* **Given records**:

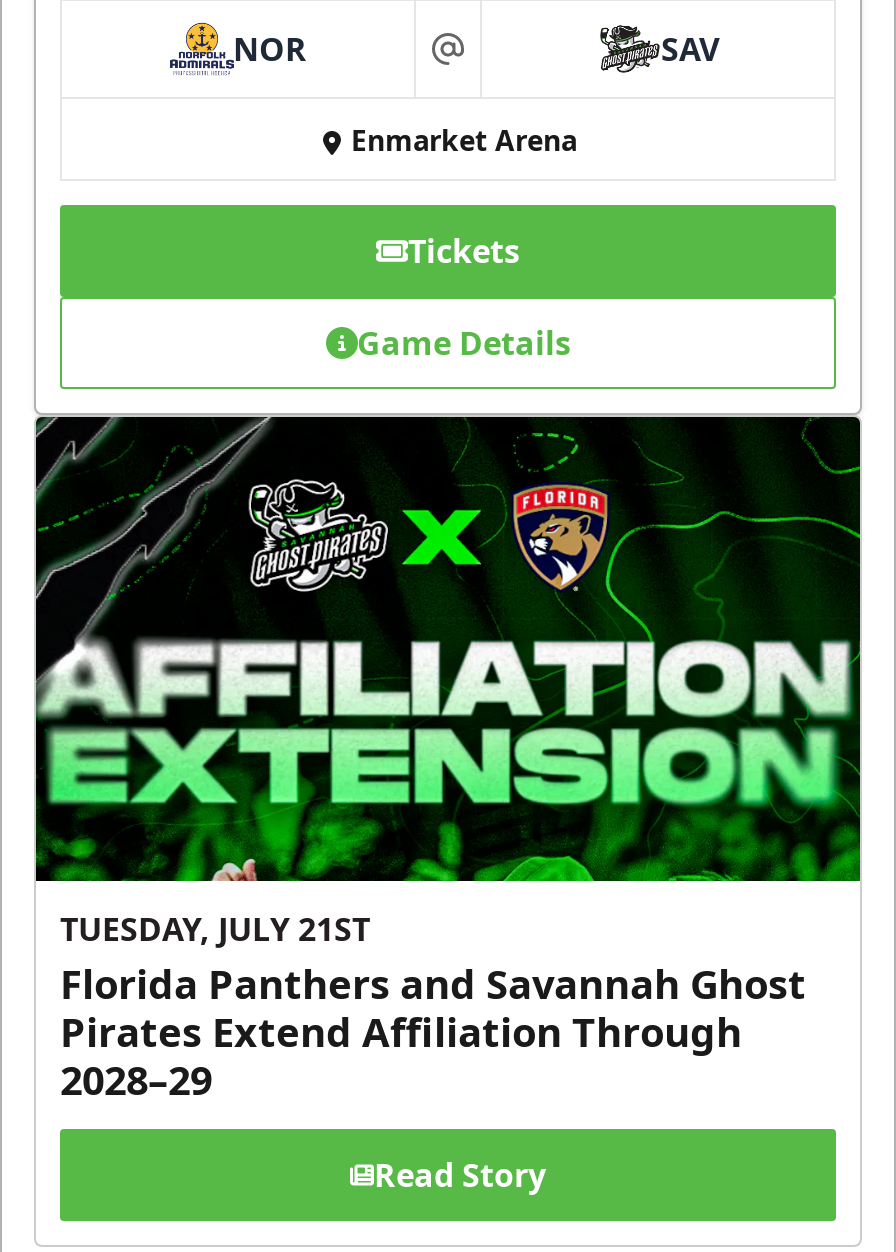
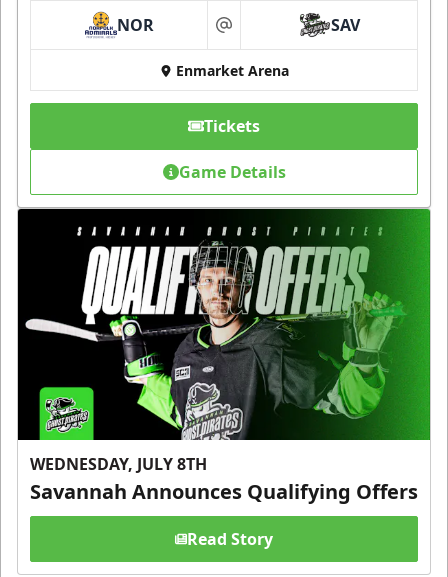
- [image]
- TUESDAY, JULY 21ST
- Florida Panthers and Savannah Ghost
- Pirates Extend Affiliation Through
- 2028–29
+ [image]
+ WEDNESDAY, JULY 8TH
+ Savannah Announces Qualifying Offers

--

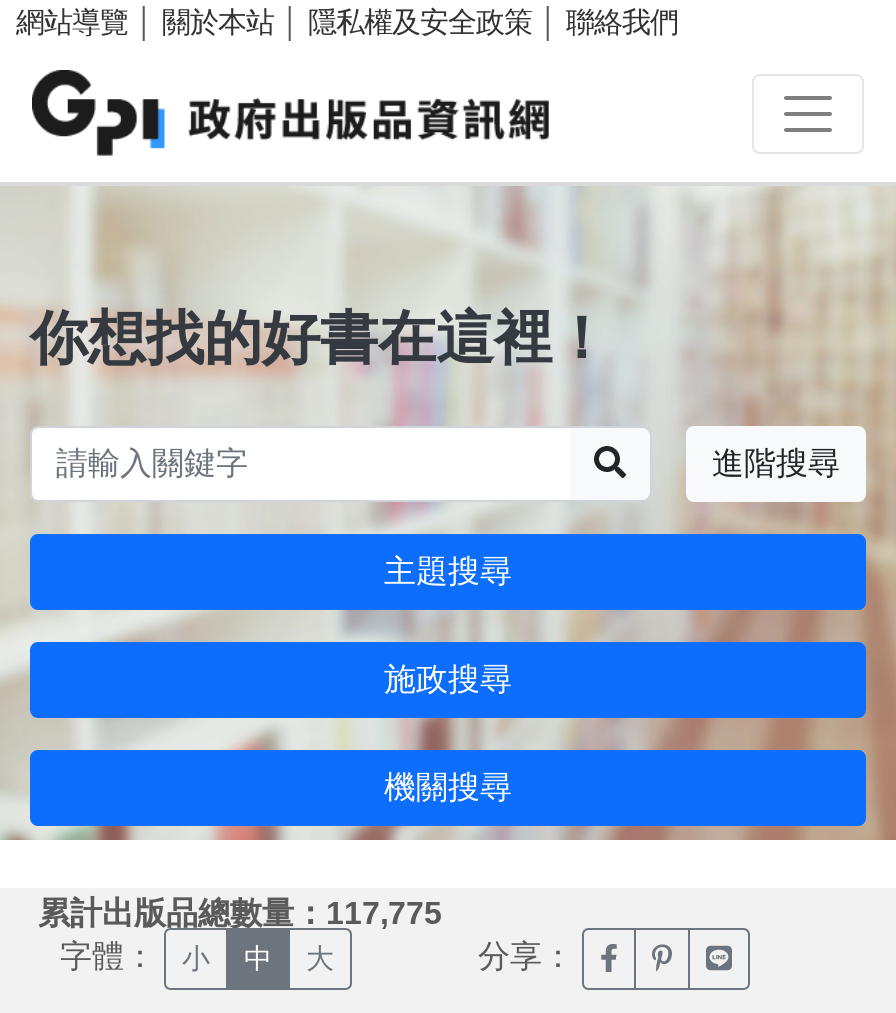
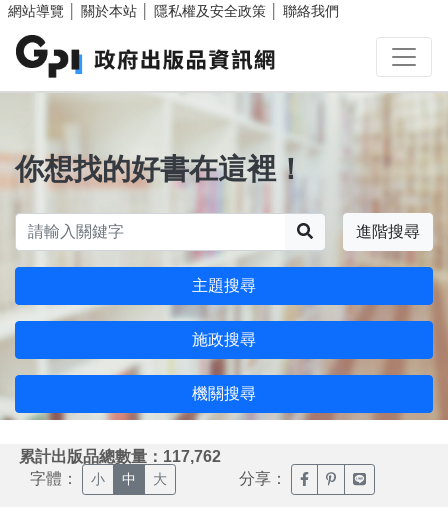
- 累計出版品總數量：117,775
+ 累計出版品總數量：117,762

* **Exercise requirements**:
Please return all lines from the records that hold the word "Savannah".

* **Solution to this exercise**:
- Florida Panthers and Savannah Ghost
+ Savannah Announces Qualifying Offers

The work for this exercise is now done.